This repository contains small, runnable examples for the error handling patterns discussed in the article Better error handling in LangGraph.
The examples are intentionally narrower than a production agent. They focus on the graph patterns:
- Store serializable workflow errors in state.
- Route failed nodes to a dedicated error handler with
Command. - Keep user-facing failure responses inside the graph.
- Compare two retry approaches: manual retries inside a node and LangGraph retry policies inside a child subgraph.
- Python 3.13+
- uv
No LLM provider key is required. The examples use deterministic fake services so you can see success, retry, and failure behavior without external APIs.
uv sync
cp .env.example .envThe default .env.example value makes retry examples fail twice, then succeed:
FAIL_FIRST_N_ATTEMPTS=2Set FAIL_FIRST_N_ATTEMPTS higher than the retry limit to see the graph route to the error handler.
uv run python examples/node_error_routing/run.py
uv run python examples/manual_retries/run.py
uv run python examples/subgraph_retry_policy/run.pyEach script prints the graph messages and the final error state.
The retry example scripts run both a recovery path and an error-handler path so
you can see the returned failure message from one command.
The final error state is None on handled failures because the error handler
turns the internal workflow error into a user-facing message, then clears it.
Each example keeps graph wiring in graph.py and node implementations in a local
nodes/ folder. That mirrors the structure you would usually want in a real
agent while keeping each example self-contained.
The repository includes langgraph.json, so LangGraph Studio can load all three
example graphs directly:
node_error_routingmanual_retriessubgraph_retry_policy
Start the local LangGraph development server from the repository root:
uv run langgraph devThe CLI opens LangGraph Studio in your browser. If it does not open automatically, use the Studio URL printed by the command. In Studio, select one of the graph IDs above, create a thread, and invoke it with one of these inputs.
For node_error_routing, use a normal topic to see the success path:
{
"messages": [],
"topic": "LangGraph error handling",
"draft": null,
"error": null
}Set topic to a value containing fail to see the graph route to
error_handler:
{
"messages": [],
"topic": "fail this node",
"draft": null,
"error": null
}For manual_retries, use:
{
"messages": [],
"query": "How do I handle LangGraph node errors?",
"result": null,
"attempts": 0,
"error": null
}For subgraph_retry_policy, use:
{
"messages": [],
"query": "How do I use RetryPolicy in LangGraph?",
"result": null,
"error": null
}The retry examples read FAIL_FIRST_N_ATTEMPTS from .env. The default value
of 2 lets both retry examples recover. Set it above the retry limit, for
example 5, then restart uv run langgraph dev to inspect the error-handler
path and returned failure message in Studio.
Path: examples/node_error_routing
This is the core pattern:
- A node wraps normal work in
try/except Exception. - On failure, it logs or records the exception details.
- It returns
Command(goto="error_handler", update={...}). - The error handler adds a user-facing message and clears the graph error.
The important detail is that the graph state stores a serializable error shape:
class WorkflowError(TypedDict):
node: str
exception_type: str
message: strDo not put raw exception objects in graph state. State may be checkpointed, streamed, inspected, or serialized.

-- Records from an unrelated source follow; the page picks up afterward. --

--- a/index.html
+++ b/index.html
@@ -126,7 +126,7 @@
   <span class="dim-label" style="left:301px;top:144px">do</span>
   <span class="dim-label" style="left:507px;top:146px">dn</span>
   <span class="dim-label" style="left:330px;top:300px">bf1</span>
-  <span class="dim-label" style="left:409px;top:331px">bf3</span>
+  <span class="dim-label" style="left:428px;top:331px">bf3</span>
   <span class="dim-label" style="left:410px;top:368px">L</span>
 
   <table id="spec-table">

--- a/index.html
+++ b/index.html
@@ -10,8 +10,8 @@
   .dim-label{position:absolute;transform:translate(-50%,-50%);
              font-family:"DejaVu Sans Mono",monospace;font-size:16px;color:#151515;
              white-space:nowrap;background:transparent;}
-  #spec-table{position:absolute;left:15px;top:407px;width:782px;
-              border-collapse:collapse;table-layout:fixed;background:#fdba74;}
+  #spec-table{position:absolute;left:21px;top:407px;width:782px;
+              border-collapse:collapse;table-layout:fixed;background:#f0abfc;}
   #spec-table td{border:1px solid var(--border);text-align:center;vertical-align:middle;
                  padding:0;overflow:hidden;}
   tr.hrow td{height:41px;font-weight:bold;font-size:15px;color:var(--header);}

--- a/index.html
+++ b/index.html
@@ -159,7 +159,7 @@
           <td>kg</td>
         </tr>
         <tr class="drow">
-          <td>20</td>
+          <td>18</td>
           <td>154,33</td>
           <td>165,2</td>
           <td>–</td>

Path: examples/manual_retries
This example keeps retry control inside the node. It is useful when you want application-level control over:
- which exceptions retry,
- how many attempts happen,
- what gets logged for each failed attempt,
- what state gets updated when retries are exhausted.
After retry exhaustion, the node routes to error_handler the same way as the first example.

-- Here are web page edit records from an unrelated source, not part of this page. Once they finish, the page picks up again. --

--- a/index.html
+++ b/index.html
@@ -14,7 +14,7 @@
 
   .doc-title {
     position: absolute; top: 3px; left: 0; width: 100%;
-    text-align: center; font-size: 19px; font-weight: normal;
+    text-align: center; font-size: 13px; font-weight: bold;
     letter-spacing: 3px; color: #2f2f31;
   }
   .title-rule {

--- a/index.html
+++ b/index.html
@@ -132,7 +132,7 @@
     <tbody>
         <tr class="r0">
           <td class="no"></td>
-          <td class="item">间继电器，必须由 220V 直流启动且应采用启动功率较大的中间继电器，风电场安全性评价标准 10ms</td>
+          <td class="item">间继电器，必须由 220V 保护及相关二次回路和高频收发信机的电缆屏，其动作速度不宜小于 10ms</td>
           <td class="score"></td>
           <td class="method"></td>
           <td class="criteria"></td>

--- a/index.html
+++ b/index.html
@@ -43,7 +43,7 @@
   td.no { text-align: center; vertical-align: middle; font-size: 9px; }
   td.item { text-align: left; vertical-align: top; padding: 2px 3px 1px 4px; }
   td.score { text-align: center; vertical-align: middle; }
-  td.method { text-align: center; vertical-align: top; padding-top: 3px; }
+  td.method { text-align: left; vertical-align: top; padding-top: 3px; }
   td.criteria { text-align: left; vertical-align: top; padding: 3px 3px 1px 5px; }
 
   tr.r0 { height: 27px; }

Path: examples/subgraph_retry_policy
This example uses LangGraph's RetryPolicy in a child graph:
- The child node does the flaky work.
- The child node raises retryable exceptions.
- LangGraph retries the child node according to
RetryPolicy. - The parent graph calls the child graph from a wrapper node.
- If the child graph exhausts retries, the wrapper catches the exception and routes to
error_handler.
This gives you LangGraph-managed retries while keeping the parent graph's user-facing error path.
Use direct node error routing when the work is not worth retrying or when any failure should immediately become a graph-level user-facing error.
Use manual retries when you need full control and visibility in normal Python code.
Use the subgraph retry policy pattern when you want LangGraph to own retry behavior, but still want the parent graph to recover cleanly after retries are exhausted.
The broad except Exception examples are scoped around normal node work. Do not wrap interrupt() calls in broad try / except blocks. LangGraph uses control-flow exceptions internally for interrupts, and catching them can turn an intended pause into a failure.
If a graph or subgraph uses interrupts, keep that control flow outside this style of error handling unless you deliberately want to treat the interrupt as an error.
These examples are teaching code, not a framework. Production agents will usually add structured logging, tracing, support IDs, checkpointing, alerting, and narrower exception classes around specific provider failures.